Three candidates are vying for two seats on the Lodi School Board in the April 7 election. The terms are for three years. (I) is for incumbent.
Address: 112 Davis St., Lodi
Family: Married with three sons
Job: Special education teacher with the Waunakee School District
Prior elected office: None
Other public service: President of the governance board for the Ouisconsing School of Collaboration
Education: Master’s degree in education, Viterbo University
H. Adam Steinberg (I)
Address: 7904 Bowman Road, Lodi
Family: Married with two daughters in high school
Job: Artist and scientist at artforscience.com, teacher at the Wisconsin Institutes of Discovery at UW-Madison
Prior elected office: Current vice president and former clerk and director of Lodi School Board
Other public service: Chief election inspector, deputy clerk for the town of Roxbury, president and director of Ouisconsing School of Collaboration Charter School Board
Education: Bachelor’s degree in art and zoology, UW-Madison
Address: W9935 McGowan Road, Lodi
Family: Married with three children and six grandchildren
Job: Owner of Smokey Hollow Campground in Lodi, consultant with Bud Styer Associates, substitute teacher in three school districts
Prior elected office: President of Crystal Lake Lake District
Other public service: Member of the Wisconsin DNR/State Parks Smart Growth Committee, Governor’s Small Business Committee, former board member of the Lodi Chamber of Commerce, current president of the Wisconsin Association of Campground Owners
Education: Bachelor’s degree in economics and business, Illinois State University
Why should voters elect you instead of your opponents?
Beyer: I have the unique perspective of being an educator, a parent and a citizen. I understand schools from each of those perspectives, so I equally want to make sure the interests of Lodi’s school staff, families, students and citizens are heard and represented.
Steinberg: I have successfully helped identify our district’s strengths and weaknesses and have formed inclusive coalitions to promote and market our achievements, while simultaneously addressing our weaknesses. I have the proven ability to get everyone moving in the same direction to reach our goals through trust and honesty.
Styer: I have 40-plus years of working with parents and children as both a businessman and an educator.
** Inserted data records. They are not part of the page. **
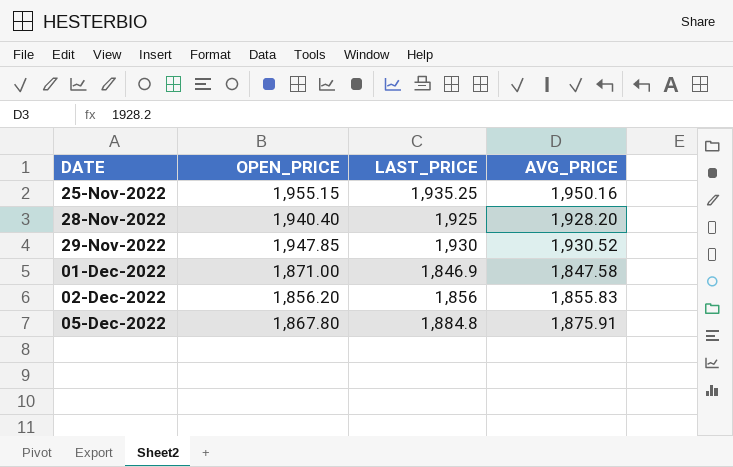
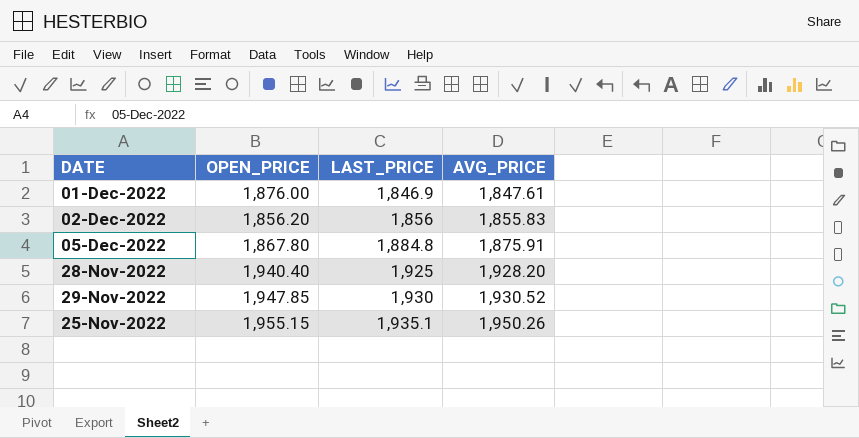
row order: DATE ascending -> LAST_PRICE ascending
01-Dec-2022 | OPEN_PRICE: 1,871.00 -> 1,876.00
01-Dec-2022 | AVG_PRICE: 1,847.58 -> 1,847.61
25-Nov-2022 | LAST_PRICE: 1,935.25 -> 1,935.1
25-Nov-2022 | AVG_PRICE: 1,950.16 -> 1,950.26

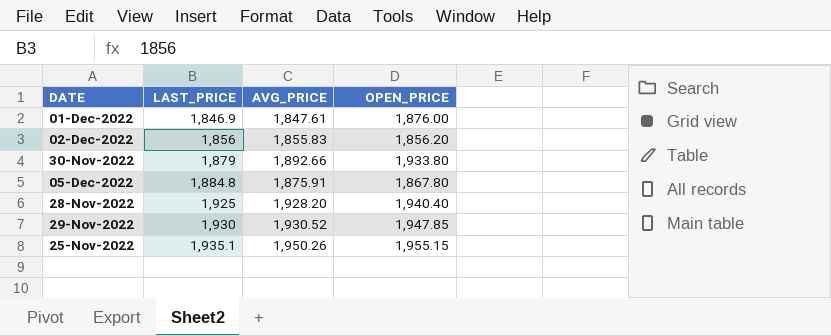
column OPEN_PRICE | position: 2 -> 4
row 30-Nov-2022: none -> 1,879 | 1,892.66 | 1,933.80

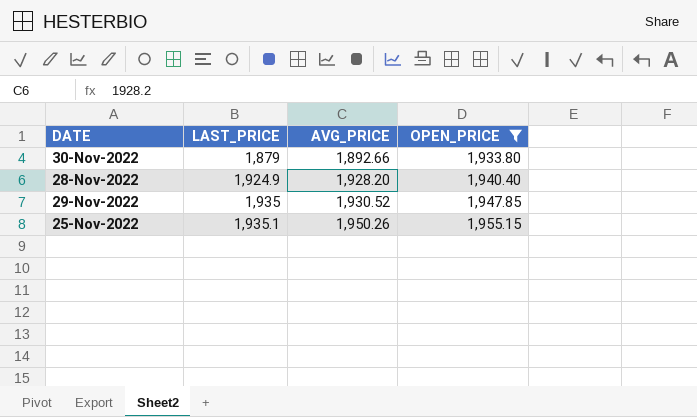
filter: none -> OPEN_PRICE >= 1,933.80
28-Nov-2022 | LAST_PRICE: 1,925 -> 1,924.9
29-Nov-2022 | LAST_PRICE: 1,930 -> 1,935

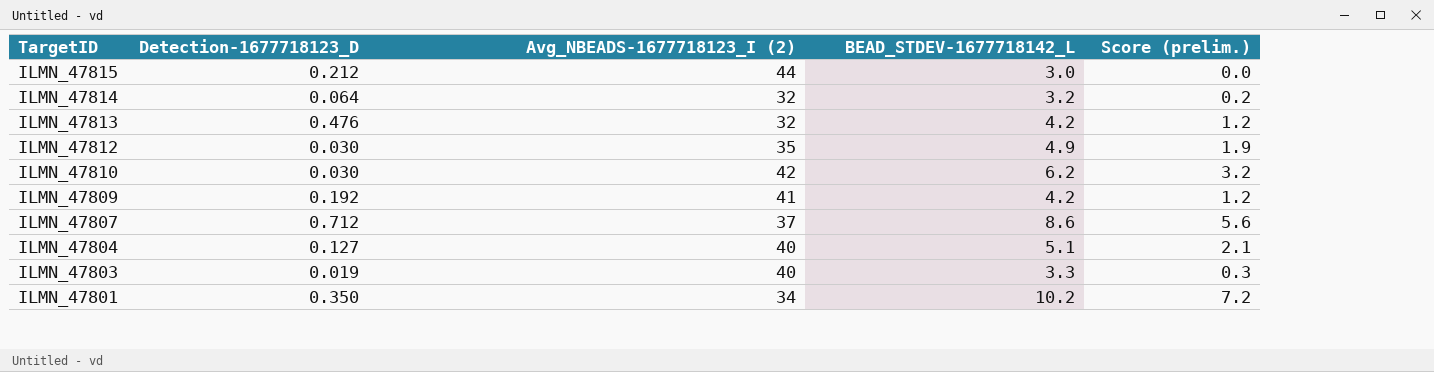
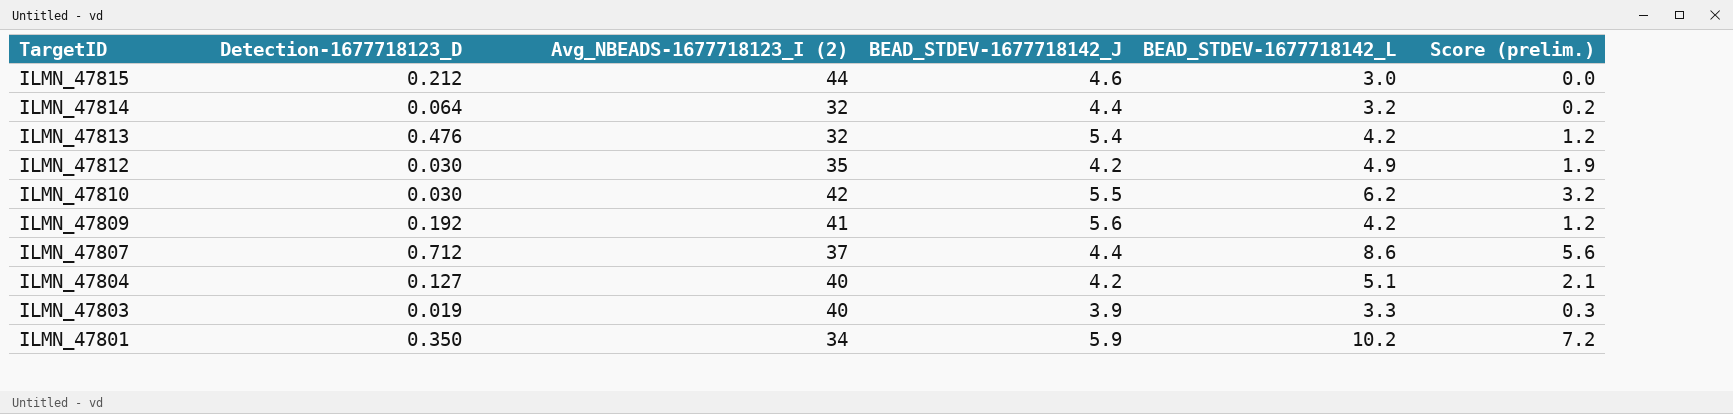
column BEAD_STDEV-1677718142_J | position: none -> 4

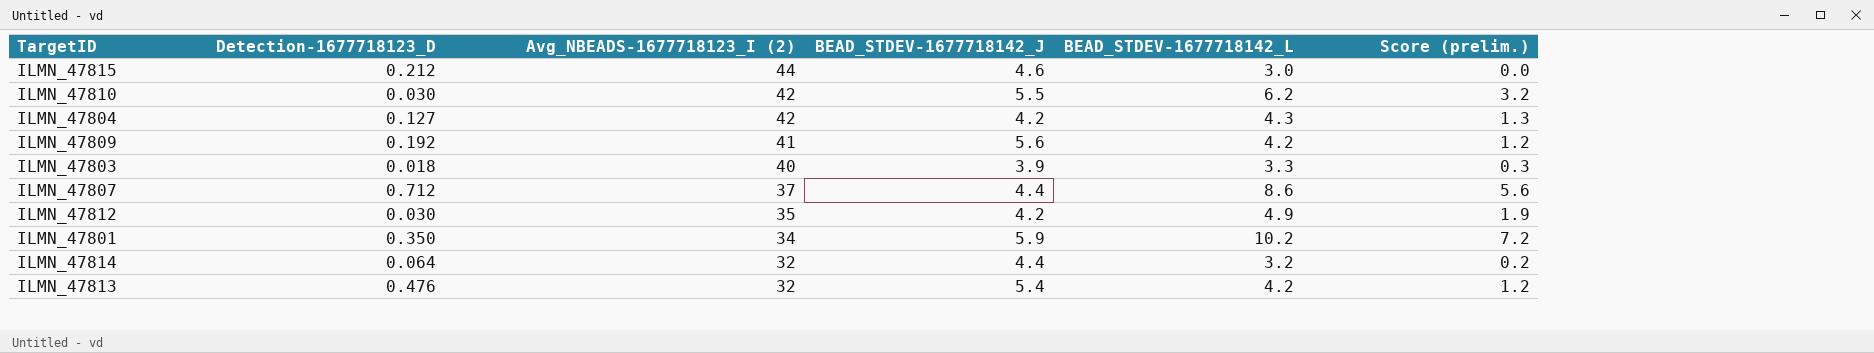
row order: TargetID descending -> Avg_NBEADS-1677718123_I (2) descending
ILMN_47804 | Avg_NBEADS-1677718123_I (2): 40 -> 42
ILMN_47804 | BEAD_STDEV-1677718142_L: 5.1 -> 4.3
ILMN_47804 | Score (prelim.): 2.1 -> 1.3
ILMN_47803 | Detection-1677718123_D: 0.019 -> 0.018

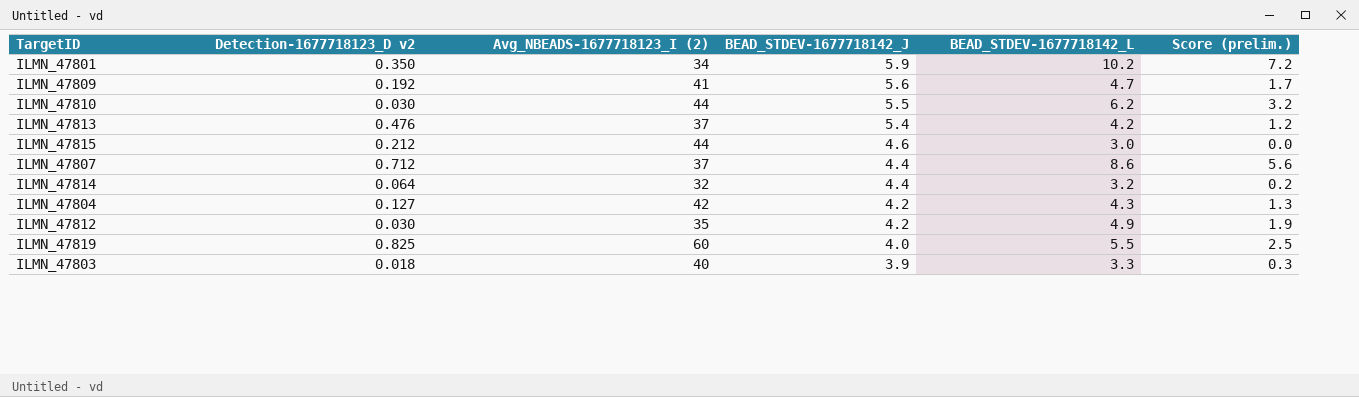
row order: Avg_NBEADS-1677718123_I (2) descending -> BEAD_STDEV-1677718142_J descending
column name: Detection-1677718123_D -> Detection-1677718123_D v2
ILMN_47809 | BEAD_STDEV-1677718142_L: 4.2 -> 4.7
ILMN_47809 | Score (prelim.): 1.2 -> 1.7
ILMN_47810 | Avg_NBEADS-1677718123_I (2): 42 -> 44
ILMN_47813 | Avg_NBEADS-1677718123_I (2): 32 -> 37
row ILMN_47819: none -> 0.825 | 60 | 4.0 | 5.5 | 2.5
This has given me unique insight and knowledge as to what works well and what doesn’t.
What is the most pressing issue in your community and how would you address it?
Beyer: Academics are shutting out life skills and social skills instructions. We need to reassess the curriculums we offer and ensure all students are challenged, but not overly stressed by academic demands. These academic demands are creating higher levels of stress and anxiety in students of all ages. We need to focus more on the whole child, not just their intellect.
Steinberg: Anxiety over climate change, debt, income, health care, politics and/or social media — which ones depend on your age. I am currently working on this by getting people to understand that they are not alone, by helping them find their voice in our community, where they can discuss and make progress working together.
Styer: I believe that our job is to educate the next generation workforce. It’s vital that we equip them with the necessary skills to compete for tomorrow’s jobs. This includes good communication and hands-on skills. Bring back shop classes, emphasize writing and speaking, focus on fine arts, debate, drama, etc. It’s not all about sports!
How can your district raise achievement levels for all students while holding the line on property taxes?
Beyer: Lodi students continuously attain high levels of achievement. The main problem with school funding lies in the state funding formula. The changes need to start there. Until then, it is the responsibility of the board members to research all options and make knowledgeable and informed fiscal decisions that are in the best interest of students.
Steinberg: Lower student achievement is directly related to lower student engagement. One proven way to raise engagement is directly partnering students with their larger community to solve common issues. Under teacher guidance, teams of students would engage their communities, find creative solutions to common issues, implement those solutions and then track their progress over time.
Styer: We need to get students excited about real-world opportunities. I believe we need to bring more local professionals into the classroom to help students see the connection between what they learn in school and how that prepares them for the world of work. It’s our job to help each student pursue his or her best path for success whether this includes college or not.